-- Front-end code change data --
*** Begin section ***

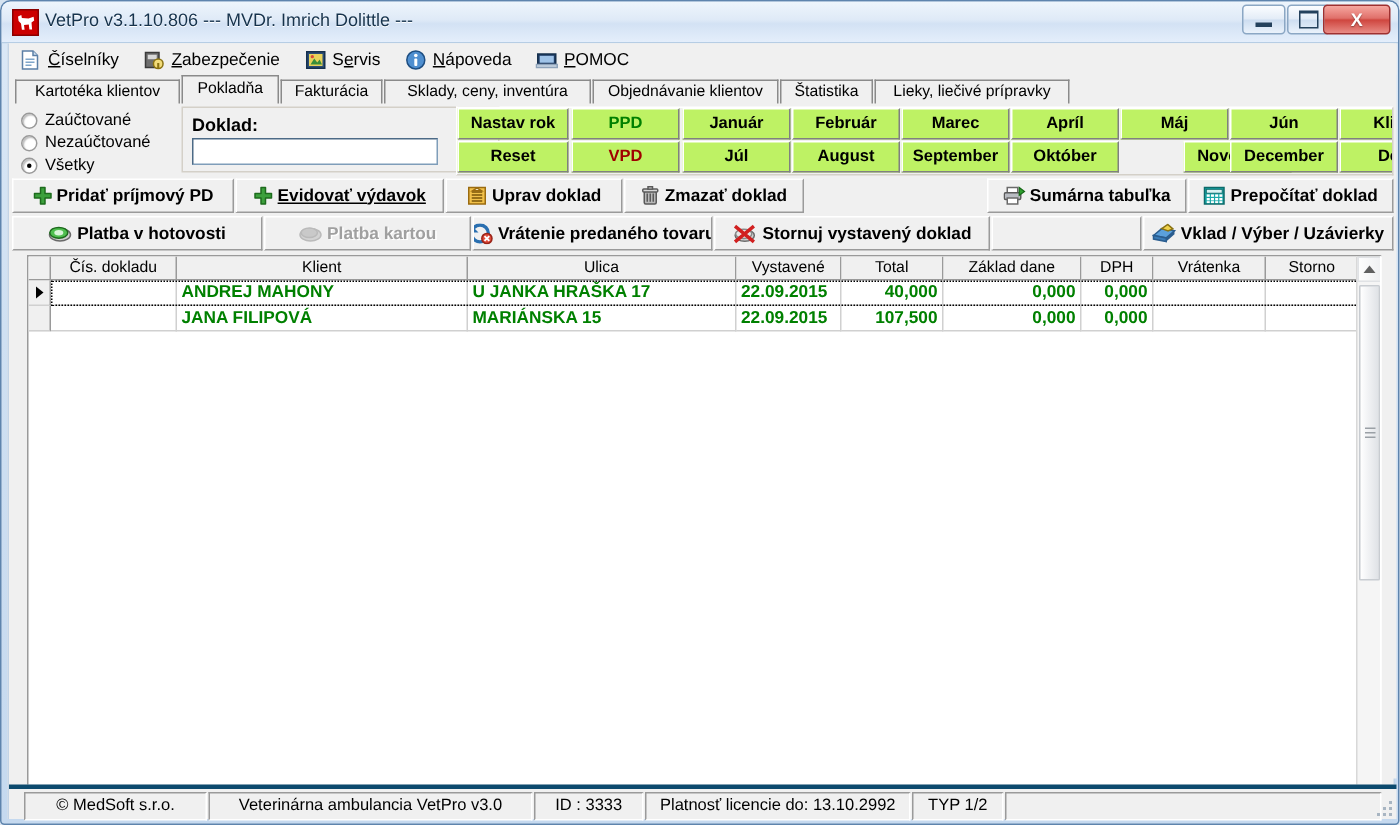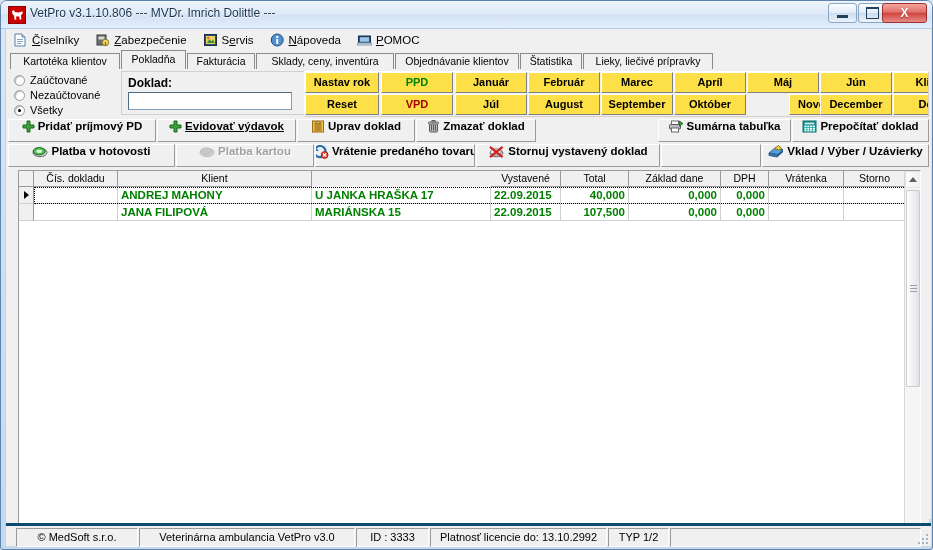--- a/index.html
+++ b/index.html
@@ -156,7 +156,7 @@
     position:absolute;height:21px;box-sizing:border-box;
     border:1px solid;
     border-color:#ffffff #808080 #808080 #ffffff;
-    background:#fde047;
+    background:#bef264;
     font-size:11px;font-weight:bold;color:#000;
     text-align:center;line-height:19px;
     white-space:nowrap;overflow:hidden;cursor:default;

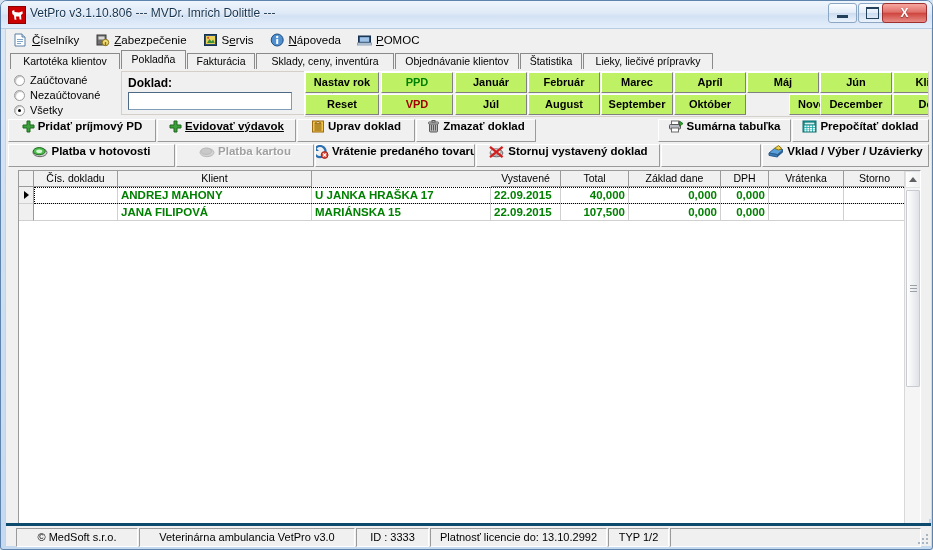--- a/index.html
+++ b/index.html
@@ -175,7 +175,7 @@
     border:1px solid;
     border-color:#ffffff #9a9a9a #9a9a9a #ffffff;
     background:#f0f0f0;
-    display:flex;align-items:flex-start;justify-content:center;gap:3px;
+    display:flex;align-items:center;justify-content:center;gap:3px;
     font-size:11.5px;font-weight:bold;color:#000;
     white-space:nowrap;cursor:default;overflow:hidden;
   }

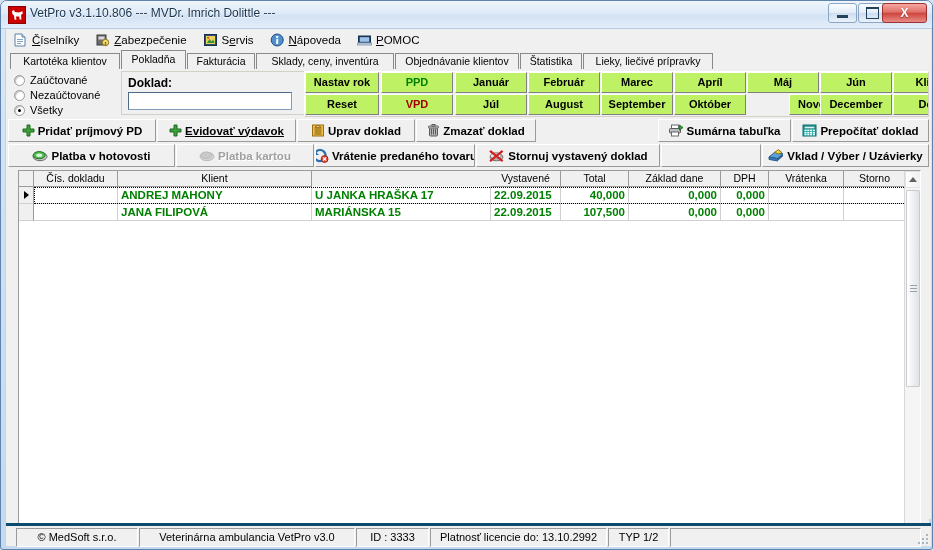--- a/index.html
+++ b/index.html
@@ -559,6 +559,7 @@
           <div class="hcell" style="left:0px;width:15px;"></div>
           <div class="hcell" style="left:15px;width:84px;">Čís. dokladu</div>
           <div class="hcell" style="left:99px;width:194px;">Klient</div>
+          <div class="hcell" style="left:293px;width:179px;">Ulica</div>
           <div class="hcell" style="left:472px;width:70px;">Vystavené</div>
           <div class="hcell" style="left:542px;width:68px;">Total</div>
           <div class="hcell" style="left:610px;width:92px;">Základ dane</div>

*** End section ***

-- Task goal --
Search the data above for the string "size" and report each line that holds it.

-- Reply to the exercise --
     font-size:11px;font-weight:bold;color:#000;
     font-size:11.5px;font-weight:bold;color:#000;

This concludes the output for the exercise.